_DIRECTIONS FOR THIS TASK_
Before repeating the entries below, strip out every picture and keep all else as it is.
START DATA FOR PROCESSING
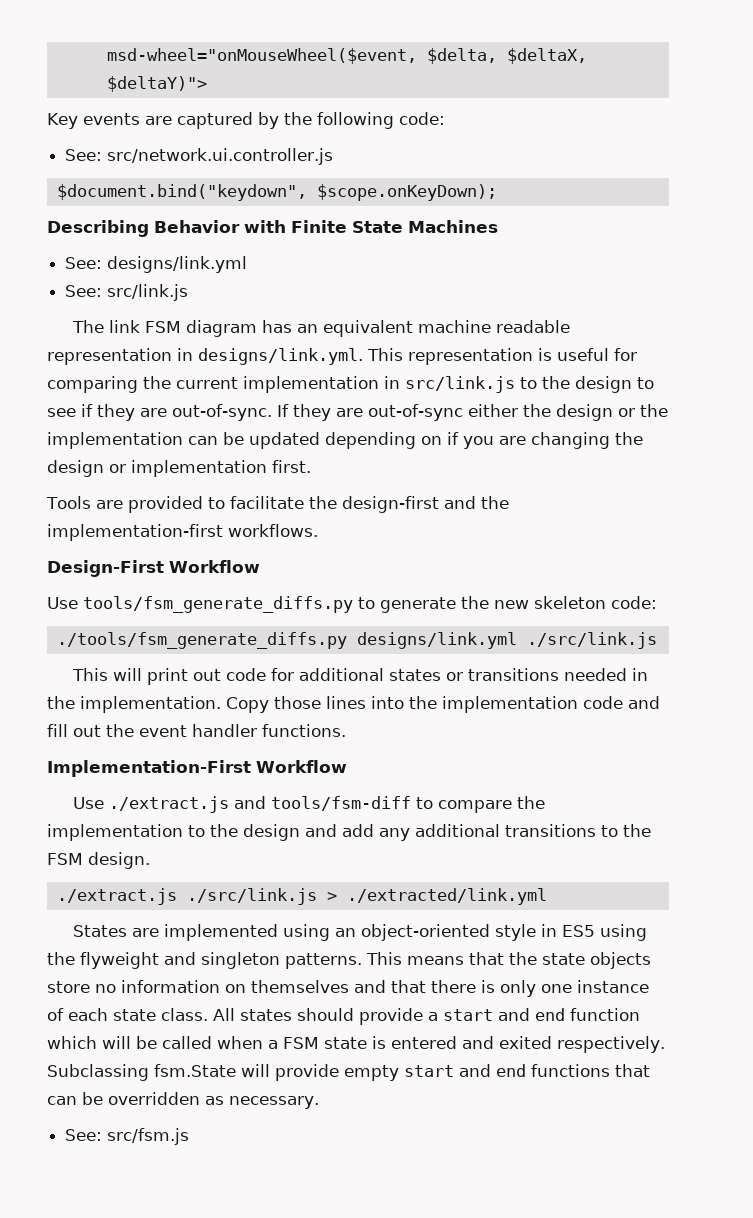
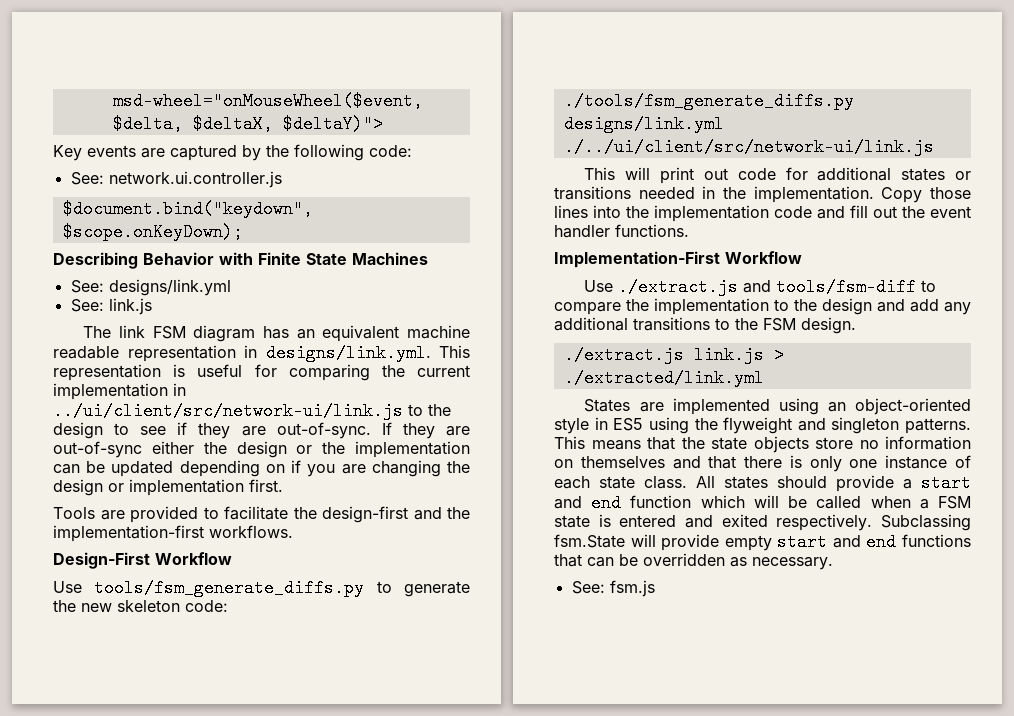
[107,148,334,165] src/network.ui.controller.js -> [108,171,282,188] network.ui.controller.js
[107,284,189,301] src/link.js -> [108,298,152,315] link.js
[405,376,515,393] src/link.js -> [53,402,403,420] ../ui/client/src/network-ui/link.js
[526,632,657,649] ./src/link.js -> [563,138,934,156] ./../ui/client/src/network-ui/link.js
[186,888,317,905] ./src/link.js -> [693,346,764,364] link.js
[107,1128,190,1145] src/fsm.js -> [609,580,655,597] fsm.js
END DATA FOR PROCESSING
_RESPONSE_
[107,148,334,165] src/network.ui.controller.js -> [108,171,282,188] network.ui.controller.js
[107,284,189,301] src/link.js -> [108,298,152,315] link.js
[405,376,515,393] src/link.js -> [53,402,403,420] ../ui/client/src/network-ui/link.js
[526,632,657,649] ./src/link.js -> [563,138,934,156] ./../ui/client/src/network-ui/link.js
[186,888,317,905] ./src/link.js -> [693,346,764,364] link.js
[107,1128,190,1145] src/fsm.js -> [609,580,655,597] fsm.js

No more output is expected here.